[DRBD-user] Digest integrity check FAILED - Help tracking down the cause

Martin Reissner mreissner at wavecon.de
Mon Sep 16 11:01:08 CEST 2013

Note: "permalinks" may not be as permanent as we would like,
direct links of old sources may well be a few messages off.


Hello Lars,

On 09/13/2013 01:52 PM, Lars Ellenberg wrote:
> On Fri, Sep 13, 2013 at 10:47:17AM +0200, Martin Reissner wrote:
>> for some days now I've been getting these errors in the log every
>> couple hours and I have a hard time figuring out where they come from.
>> I know this is most likely not a DRBD issue as the setup has been
>> running without problems for months and nothing has been changed. I
>> don't know what else to try though, can someone on here maybe point me
>> in the right direction?
>>
>> I have a simple active/passive Setup running Mysql on Debian 6.0.7
>> (Squeeze), DRBD Version is 8.3.7.
>>
>> We tried running a manual Online Verify but each time it was aborted by
>> the disconnect caused by the "Digest integrity check FAILED". Finally I
>> disabled the "data-integrity-alg" Option and then the Verify completed
>> without any errors.
>>
>> I've had the Hardware (RAM,CPU,Disks) checked on both nodes to no avail
>> and I also replaced the NICs for the Direct/Crosslink that is used by DRBD.
>>
>> Following up are corresponding logs from mdb1-ha1 and mdb1-ha2, I will
>> gladly provide further info if needed. FWIW, the setup is still running
>> live without any issues and unless I turn on the "data-integrity-alg"
>> the logs stay clean.
> 
> Do these threads help?
> 
> http://thread.gmane.org/gmane.linux.network.drbd/21223/focus=21391
> http://thread.gmane.org/gmane.linux.network.drbd/22836/focus=22897
> http://thread.gmane.org/gmane.linux.network.drbd/19409/focus=19426
> 
> And more ...

I had already read the first two threads and just so did with the third,
unfortunately I couldn't get much help out of them. I tried a full
resync after reading the threads but to no avail, the errors still keep
showing.
You wrote that a change of access patterns might cause the said errors
because buffers might be modified in-flight. Do you think it possible
that some changed or new mysql queries might be enough of a change to
cause the errors, because this is the most change that might have occurred?

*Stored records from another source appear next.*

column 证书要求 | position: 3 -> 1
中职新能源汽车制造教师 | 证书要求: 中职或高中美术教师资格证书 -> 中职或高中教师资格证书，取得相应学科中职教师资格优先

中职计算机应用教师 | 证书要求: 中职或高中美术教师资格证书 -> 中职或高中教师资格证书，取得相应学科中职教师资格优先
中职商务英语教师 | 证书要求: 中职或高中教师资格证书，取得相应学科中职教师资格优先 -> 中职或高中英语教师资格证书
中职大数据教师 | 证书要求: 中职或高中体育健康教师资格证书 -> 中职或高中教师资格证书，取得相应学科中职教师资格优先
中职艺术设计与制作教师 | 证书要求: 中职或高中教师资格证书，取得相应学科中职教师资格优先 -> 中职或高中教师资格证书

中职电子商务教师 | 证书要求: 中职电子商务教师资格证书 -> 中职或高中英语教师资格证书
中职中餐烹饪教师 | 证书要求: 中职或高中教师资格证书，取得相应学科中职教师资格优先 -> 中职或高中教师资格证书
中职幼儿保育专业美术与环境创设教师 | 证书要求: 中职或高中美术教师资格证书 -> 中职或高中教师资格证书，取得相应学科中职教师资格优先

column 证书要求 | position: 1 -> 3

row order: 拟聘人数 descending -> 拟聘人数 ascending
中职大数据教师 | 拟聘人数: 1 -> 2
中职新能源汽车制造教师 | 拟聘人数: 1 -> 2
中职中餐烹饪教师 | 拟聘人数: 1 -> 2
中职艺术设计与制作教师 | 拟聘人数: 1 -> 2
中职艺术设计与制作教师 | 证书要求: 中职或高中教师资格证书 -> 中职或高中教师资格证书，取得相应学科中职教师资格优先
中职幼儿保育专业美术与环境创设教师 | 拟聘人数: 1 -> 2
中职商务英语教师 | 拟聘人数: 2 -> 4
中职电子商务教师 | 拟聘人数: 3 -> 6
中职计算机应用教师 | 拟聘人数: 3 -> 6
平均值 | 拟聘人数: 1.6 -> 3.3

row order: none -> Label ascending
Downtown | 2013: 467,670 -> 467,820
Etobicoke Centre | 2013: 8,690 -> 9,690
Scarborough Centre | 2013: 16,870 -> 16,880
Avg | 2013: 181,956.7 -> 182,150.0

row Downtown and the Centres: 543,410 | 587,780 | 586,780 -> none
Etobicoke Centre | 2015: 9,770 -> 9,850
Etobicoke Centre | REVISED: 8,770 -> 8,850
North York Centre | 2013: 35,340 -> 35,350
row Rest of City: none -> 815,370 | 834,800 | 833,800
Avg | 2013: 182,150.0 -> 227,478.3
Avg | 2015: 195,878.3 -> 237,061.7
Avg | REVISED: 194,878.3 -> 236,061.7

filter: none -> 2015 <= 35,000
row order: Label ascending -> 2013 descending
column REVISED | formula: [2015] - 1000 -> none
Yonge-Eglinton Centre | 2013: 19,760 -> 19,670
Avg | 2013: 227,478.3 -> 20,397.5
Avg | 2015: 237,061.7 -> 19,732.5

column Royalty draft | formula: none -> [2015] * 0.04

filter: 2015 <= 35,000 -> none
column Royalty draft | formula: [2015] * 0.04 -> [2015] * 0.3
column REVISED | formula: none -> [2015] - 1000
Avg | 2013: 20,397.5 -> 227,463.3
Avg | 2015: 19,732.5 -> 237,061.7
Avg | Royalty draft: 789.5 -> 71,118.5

> *maybe* you have hardware problems.

As nothing has changed serverside I was almost certain of it being a
hardware problem, I just don't know what else to check besides replacing
the whole servers which would be the next step. I just thought I'd try
to ask the list for further ideas as a last resort before a complete
replacement.


> *likely* you just have "normal" behaviour of "misbehaving" (from
> the point of view of the storage subsystem) application/kernel.
> 
> Upgrading the kernel may help. Or not.

Of course this would be my preferred solution and the successful online
verifies support this but as I wrote, nothing was changed on the
servers, no updates, no newly installed software.. Can you think of a
scenario that would cause the errors even without any changes?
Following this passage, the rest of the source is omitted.